Peter Sand

Continuous Capture of Skin Deformation
We describe a method for the acquisition of deformable human geometry from silhouettes. Our technique uses a commercial tracking system to determine the motion of the skeleton, then estimates geometry for each bone using constraints provided by the silhouettes from one or more cameras. These silhouettes do not give a complete characterization of the geometry for a particular point in time, but when the subject moves, many observations of the same local geometries allow the construction of a complete model.

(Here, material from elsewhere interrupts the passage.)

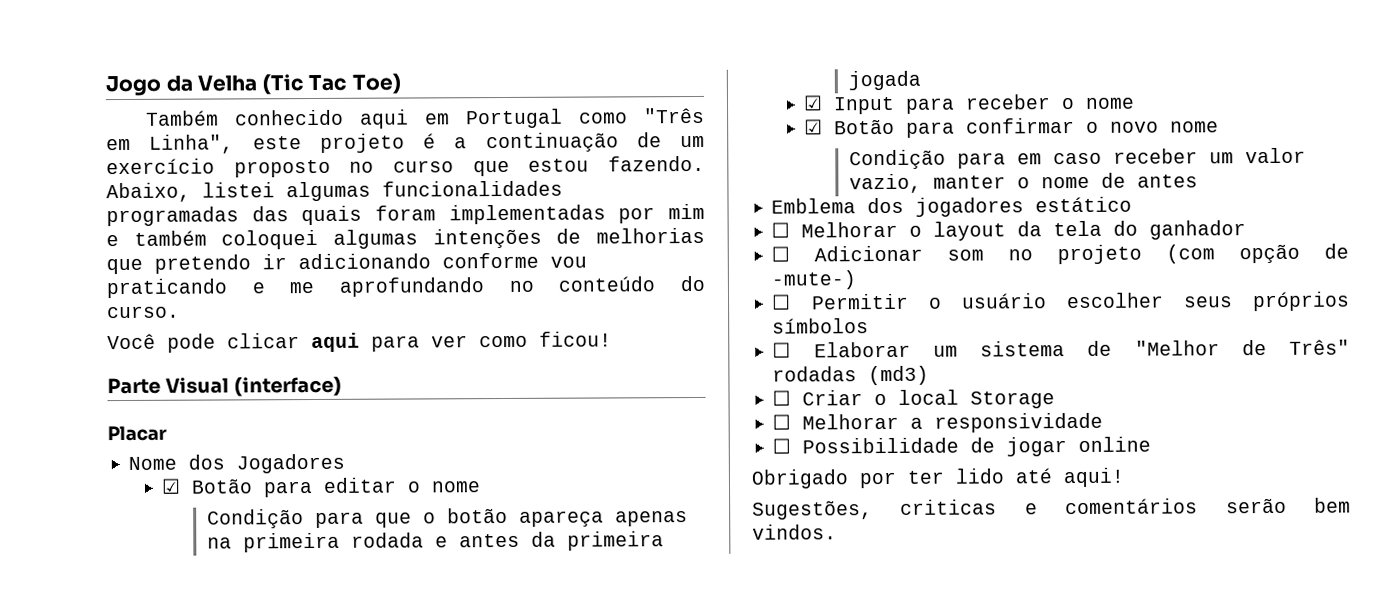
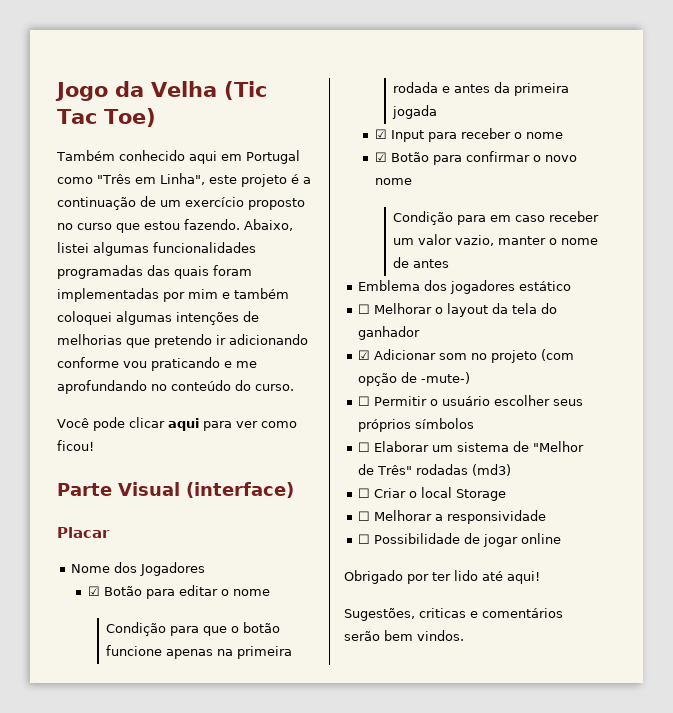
[518,510,604,527] apareça -> [106,645,163,656] funcione
[771,246,791,262] ☐ -> [358,350,371,360] ☑

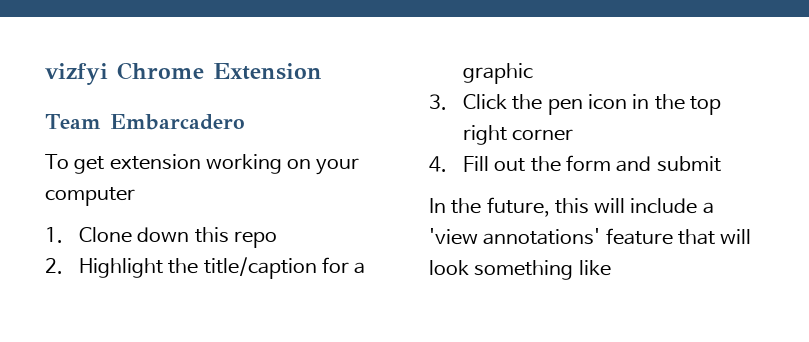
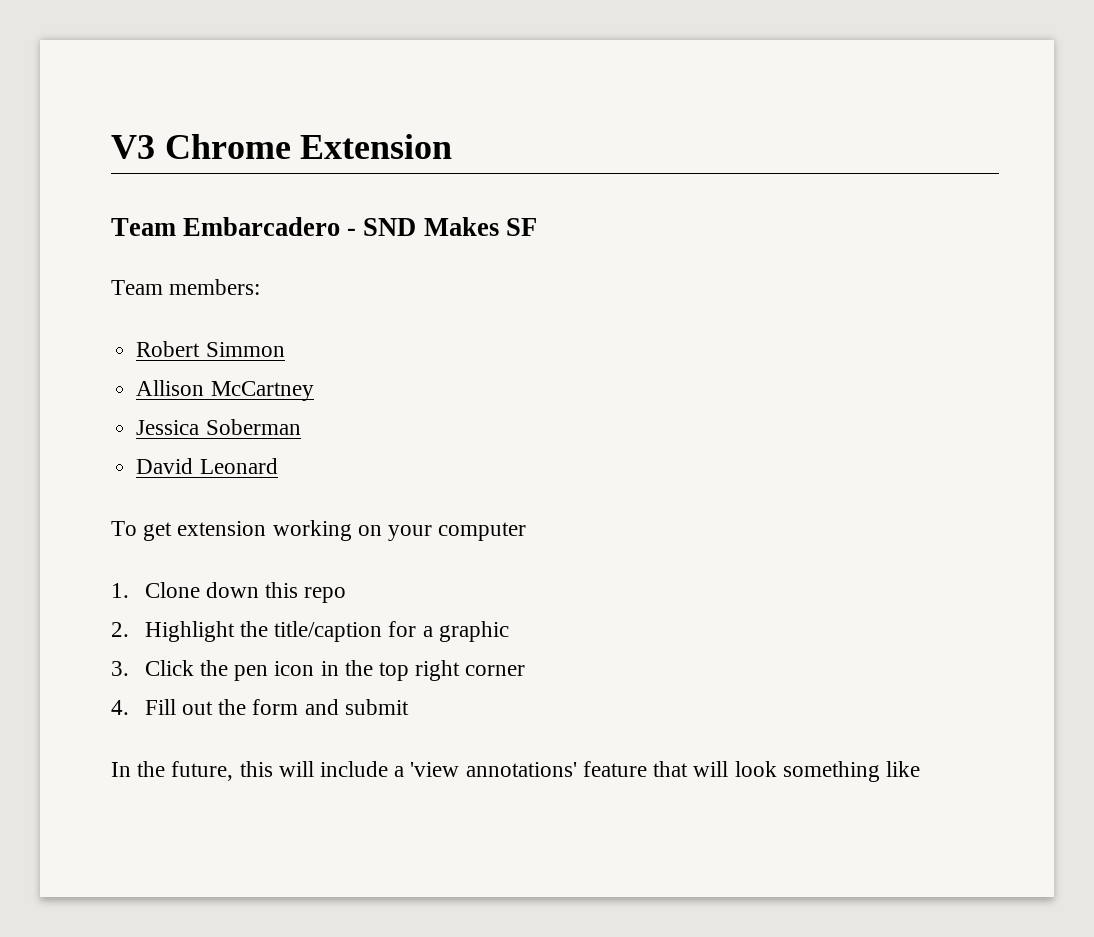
[45,63,108,85] vizfyi -> [111,135,155,159] V3
(245, 122) none -> [347,217,537,236] [111,279,261,295] [136,341,285,357] [136,380,314,401] [136,419,301,435] [136,458,278,474] - SND Makes SF // Team members: // Robert Simmon // Allison McCartney // Jessica Soberman // David Leonard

Our reconstruction algorithm provides a simple mechanism for solving the problems of view aggregation, occlusion handling, hole filling, noise removal, and deformation modeling. The resulting model is parameterized to synthesize geometry for new poses of the skeleton.

Video Matching
This paper describes a method for bringing two videos (recorded at different times) into spatiotemporal alignment, then comparing and combining corresponding pixels for applications such as background subtraction, compositing, and increasing dynamic range. We align a pair of videos by searching for frames that best match according to a robust image registration process. This process uses locally weighted regression to interpolate and extrapolate high-likelihood image correspondences, allowing new correspondences to be discovered and refined. Image regions that cannot be matched are detected and ignored, providing robustness to changes in scene content and lighting, which allows a variety of new applications.